24 May 2010 --- Strauss Group Opens 2010 With Strong First Quarter, Presenting 11.5% Sales Growth, 34.4% EBIT Growth & 15.5% Net Income Growth.
Ofra Strauss, Chairperson of Strauss Group, said, "Strauss Group opened 2010 with further international expansion while continuing to invest in the development of new categories, which will become future growth drivers for the company.
"Strauss Group will continue to operate under the strategy that has characterized its activities in recent years: further development of international infrastructure and enhancement of the home base in Israel, while increasing investment in brands, innovation, and strategic partnerships and retaining and developing our people."
Gadi Lesin, President & CEO of Strauss Group, said, "Strauss Group is presenting a strong first quarter with sales growth and increased gross, operating and net profits and margins, while improving its operating cash flow.
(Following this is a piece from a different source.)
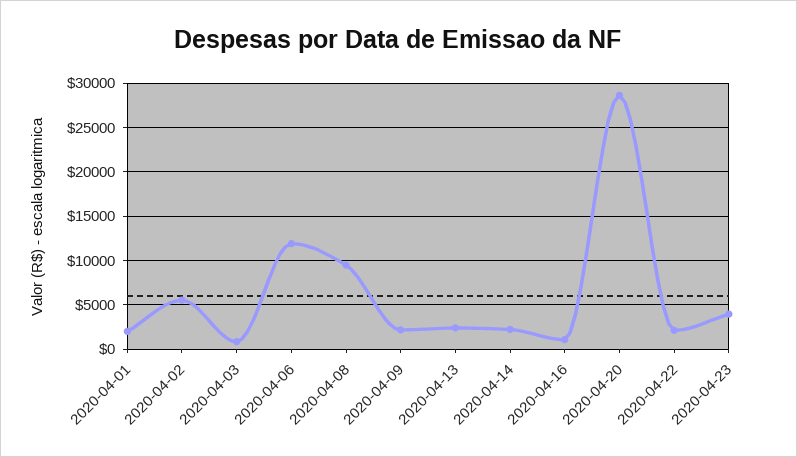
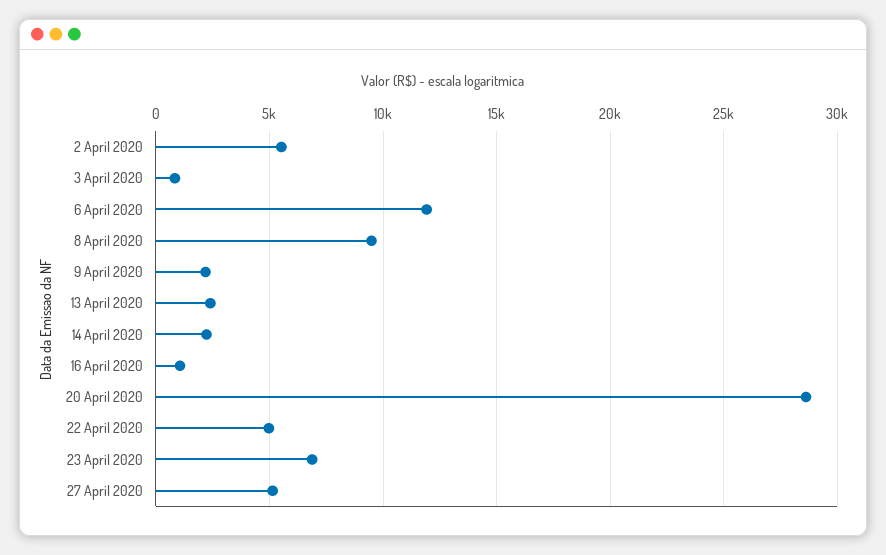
2020-04-01: 2000 -> none
2020-04-22: 2000 -> 5000
2020-04-23: 4000 -> 7000
27 April 2020: none -> 5000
Our sales growth is evident in all Group activities; Strauss continues to expand in its home base in Israel, with sales in the Israeli market increasing by 11.4% following the acquisition of Tami4. Strauss Coffee grew by 7.5%, Sabra by 34.1% and Max Brenner by 7.7%.
"In 2010, the Group will continue to invest in its future growth drivers, Sabra, Strauss Water and coffee, while further enhancing its leadership position in Israel."
The sales for the entire business of the Strauss Group in Israel include the Health & Wellness and Fun & Indulgence divisions, the coffee business in Israel, Max Brenner in Israel and the Tami4 activity.
In the first quarter of 2010 Strauss Group's sales in Israel totaled NIS 969 million compared to NIS 870 million in 2009, an increase of 11.4%.
Further to the acquisition of Tami4 in the fourth quarter of 2009, the Group has intensified its connection with the Israeli consumer and has expanded beyond retail and away-from-home (AFH) sales into a direct interface with the consumer
The Coffee Sector
In the global coffee business the Group focuses on the development, manufacture, marketing and sale of branded coffee products in Israel and in various emerging markets such as Central and Eastern Europe and Brazil.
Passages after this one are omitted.